(Exercise inputs begins)
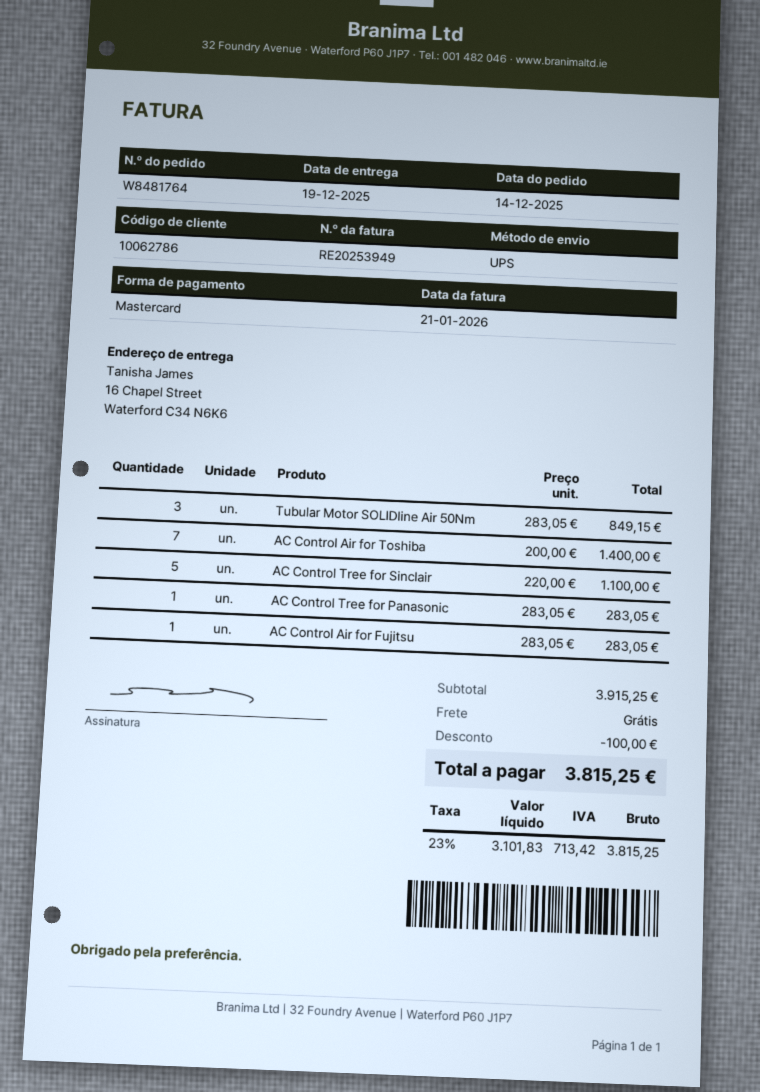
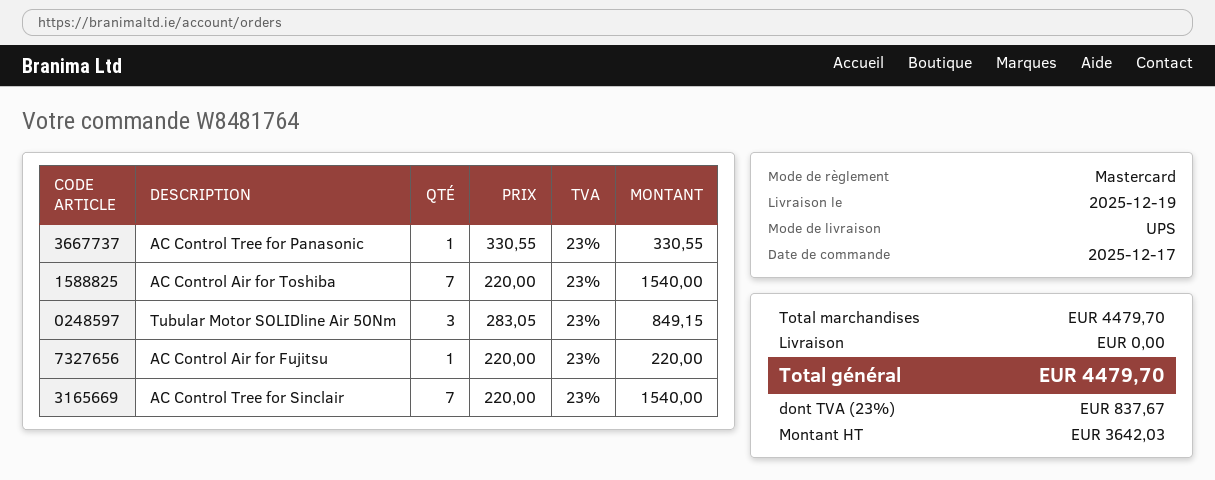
order date: 2025-12-14 -> 2025-12-17
AC Control Air for Toshiba: 7 x 200.00 = 1400.00 -> 7 x 220.00 = 1540.00
AC Control Tree for Sinclair: 5 x 220.00 = 1100.00 -> 7 x 220.00 = 1540.00
AC Control Tree for Panasonic: 1 x 283.05 = 283.05 -> 1 x 330.55 = 330.55
AC Control Air for Fujitsu: 1 x 283.05 = 283.05 -> 1 x 220.00 = 220.00
subtotal: 3915.25 -> 4479.70
discount: 100.00 -> none
net: 3101.83 -> 3642.03
tax: 23% = 713.42 -> 23% = 837.67
total: 3815.25 -> 4479.70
(Exercise inputs ends)
Output the lines above in full and exactly as given, omitting any pictures.

order date: 2025-12-14 -> 2025-12-17
AC Control Air for Toshiba: 7 x 200.00 = 1400.00 -> 7 x 220.00 = 1540.00
AC Control Tree for Sinclair: 5 x 220.00 = 1100.00 -> 7 x 220.00 = 1540.00
AC Control Tree for Panasonic: 1 x 283.05 = 283.05 -> 1 x 330.55 = 330.55
AC Control Air for Fujitsu: 1 x 283.05 = 283.05 -> 1 x 220.00 = 220.00
subtotal: 3915.25 -> 4479.70
discount: 100.00 -> none
net: 3101.83 -> 3642.03
tax: 23% = 713.42 -> 23% = 837.67
total: 3815.25 -> 4479.70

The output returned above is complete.